To ultimately allow bpf programs attached to perf events to completely
suppress all of the effects of a perf event overflow (rather than just the
sample output, as they do today), call bpf_overflow_handler() from
__perf_event_overflow() directly rather than modifying struct perf_event's
overflow_handler. Return the bpf program's return value from
bpf_overflow_handler() so that __perf_event_overflow() knows how to
proceed. Remove the now unnecessary orig_overflow_handler from struct
perf_event.

This patch is solely a refactoring and results in no behavior change.

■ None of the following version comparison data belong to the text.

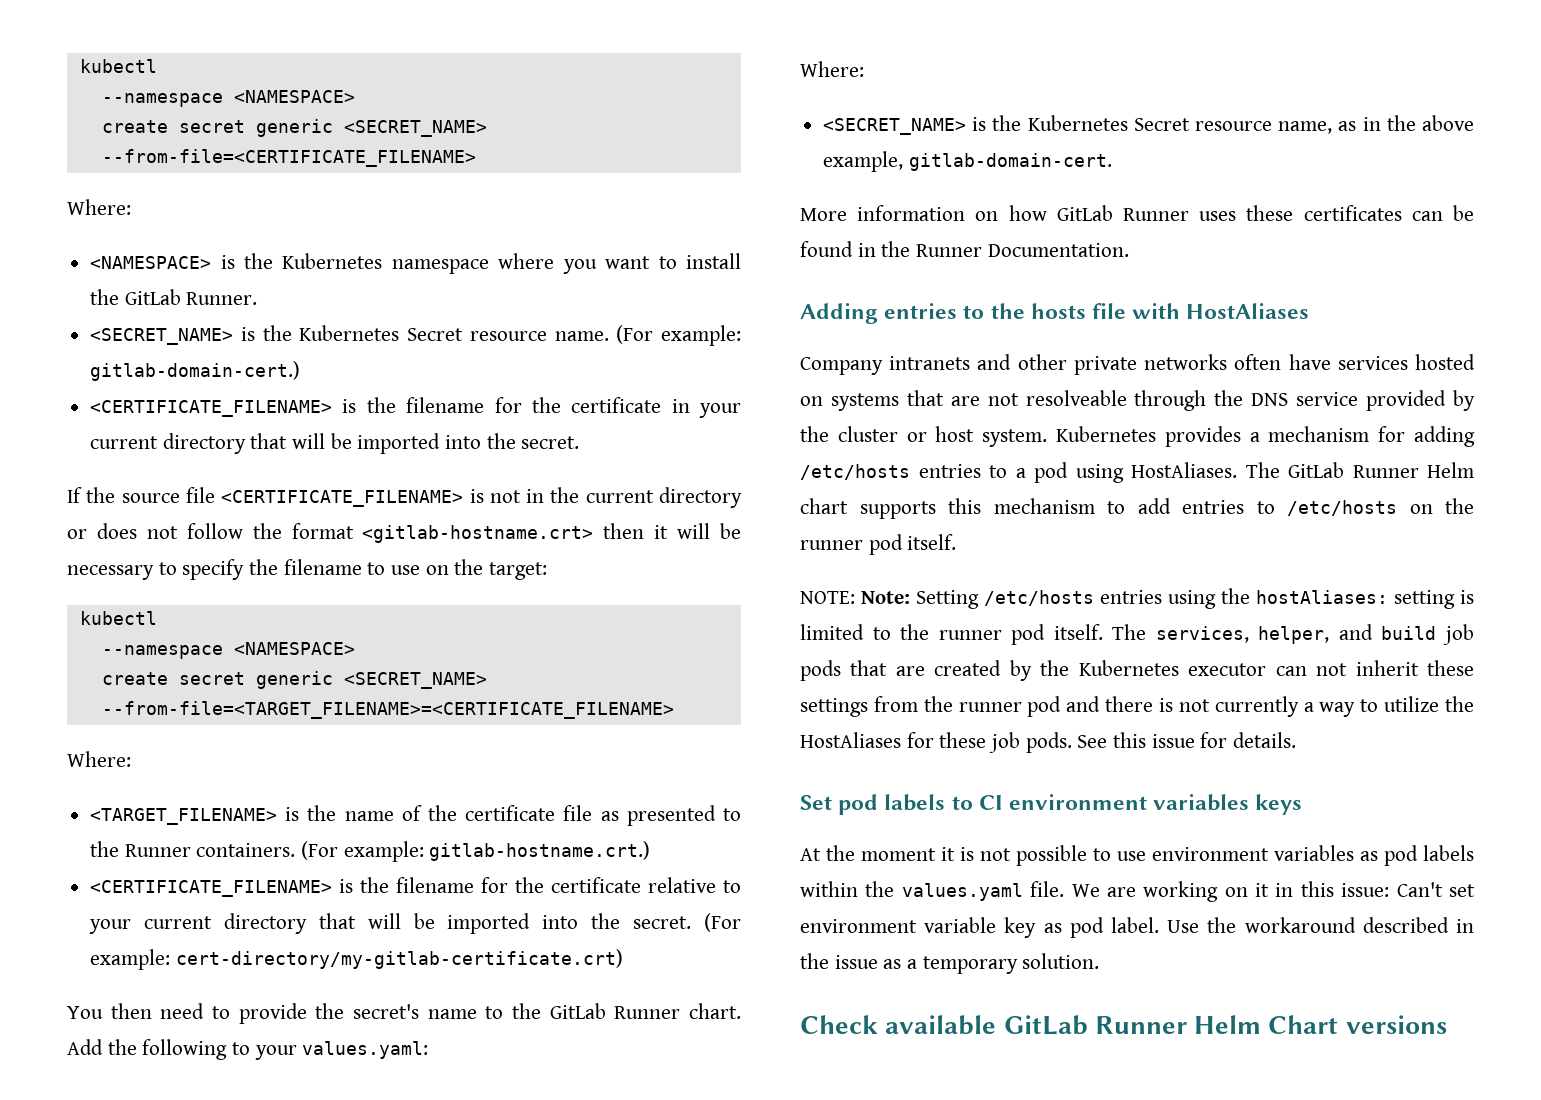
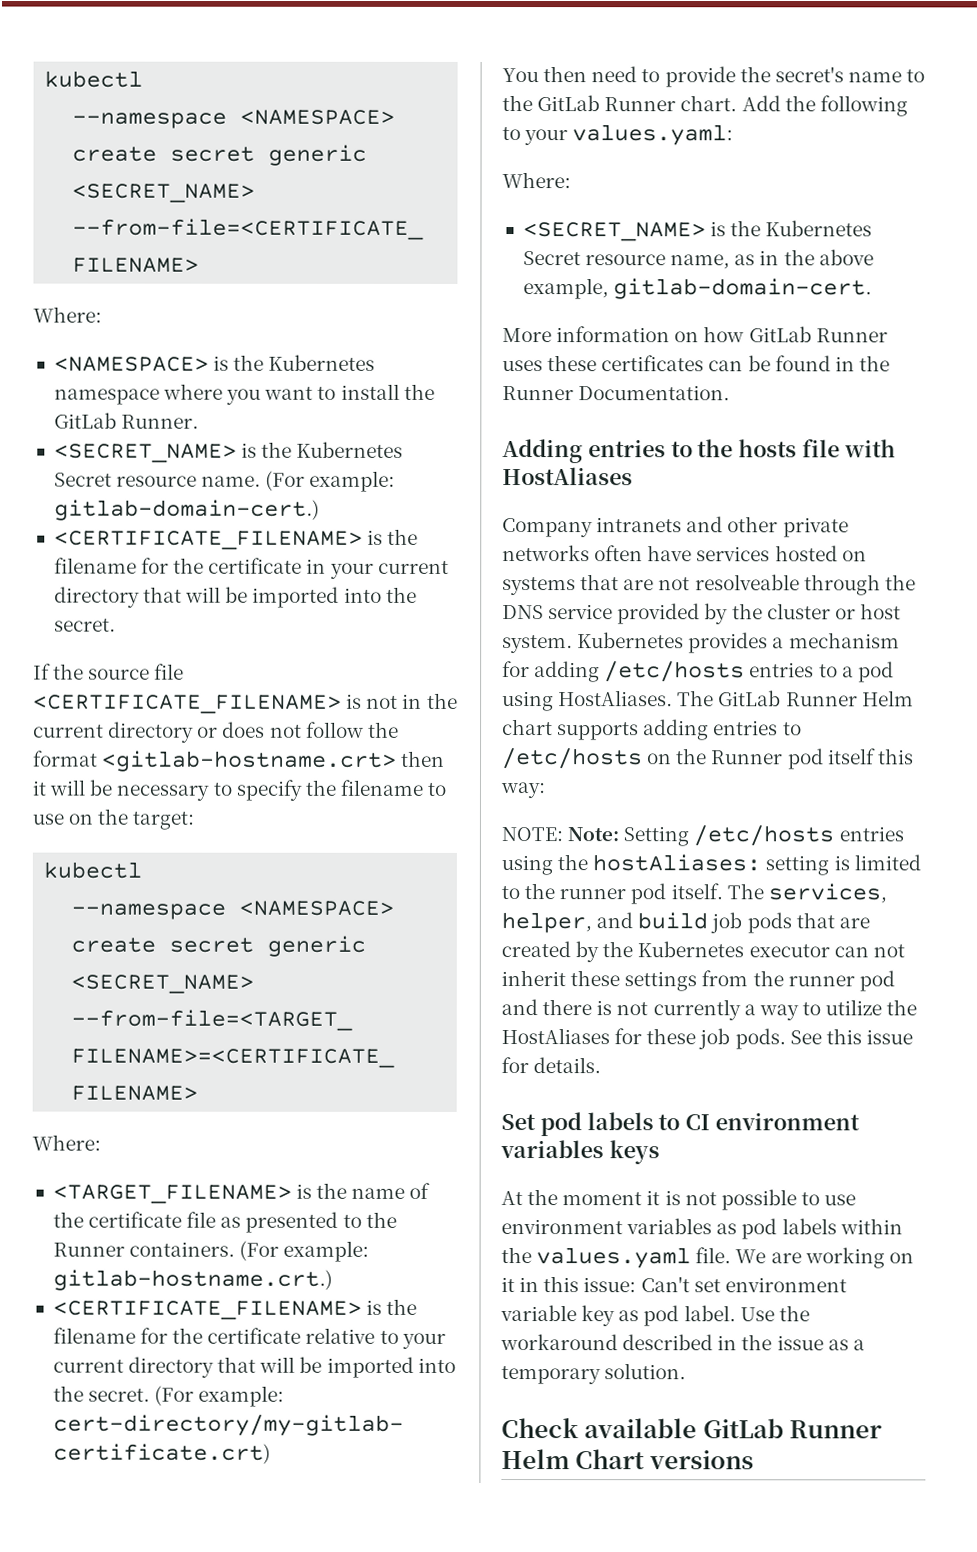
[948,498,1171,514] this mechanism to add -> [643,719,710,741] adding
[800,534,957,555] runner pod itself. -> [711,748,914,770] [500,782,545,799] Runner pod itself this way:

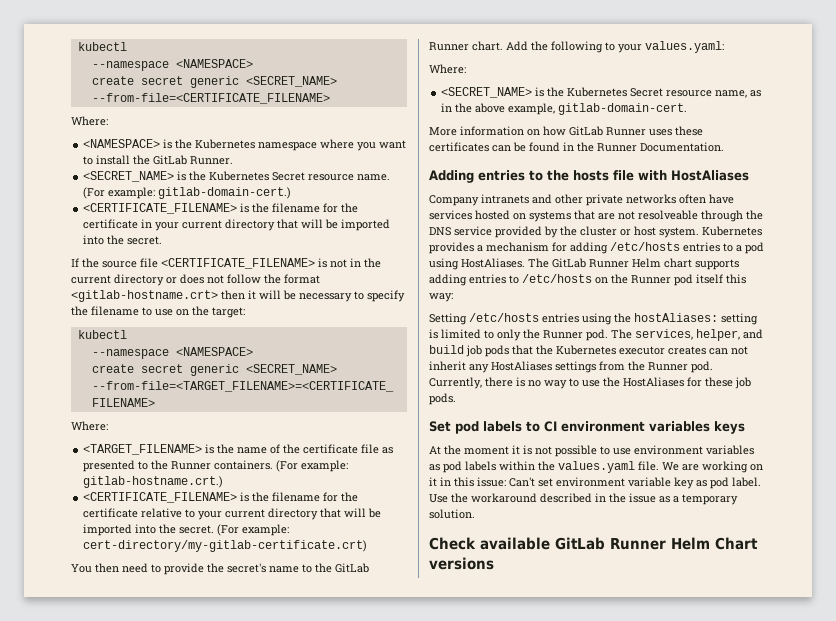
[501,827,620,842] NOTE: Note: -> (453, 297) none
[524,883,723,905] the runner pod itself. -> [497,329,608,341] only the Runner pod.
[838,917,870,929] [501,941,600,963] are created by -> (533, 350) none
(830, 951) none -> [668,346,706,355] creates
[570,970,621,987] these -> [469,361,552,373] any HostAliases
[787,970,895,992] [501,999,756,1021] runner pod and there is not currently a -> [648,361,713,373] [429,377,541,389] Runner pod. Currently, there is no
[825,999,883,1016] utilize -> [582,380,600,387] use
[789,1028,913,1045] [501,1057,602,1074] See this issue for details. -> (456, 399) none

Suggested-by: Namhyung Kim <[email protected]>
Signed-off-by: Kyle Huey <[email protected]>
Acked-by: Song Liu <[email protected]>
Acked-by: Jiri Olsa <[email protected]>
Acked-by: Andrii Nakryiko <[email protected]>
---
include/linux/perf_event.h | 6 +-----
kernel/events/core.c | 27 +++++++++++----------------
2 files changed, 12 insertions(+), 21 deletions(-)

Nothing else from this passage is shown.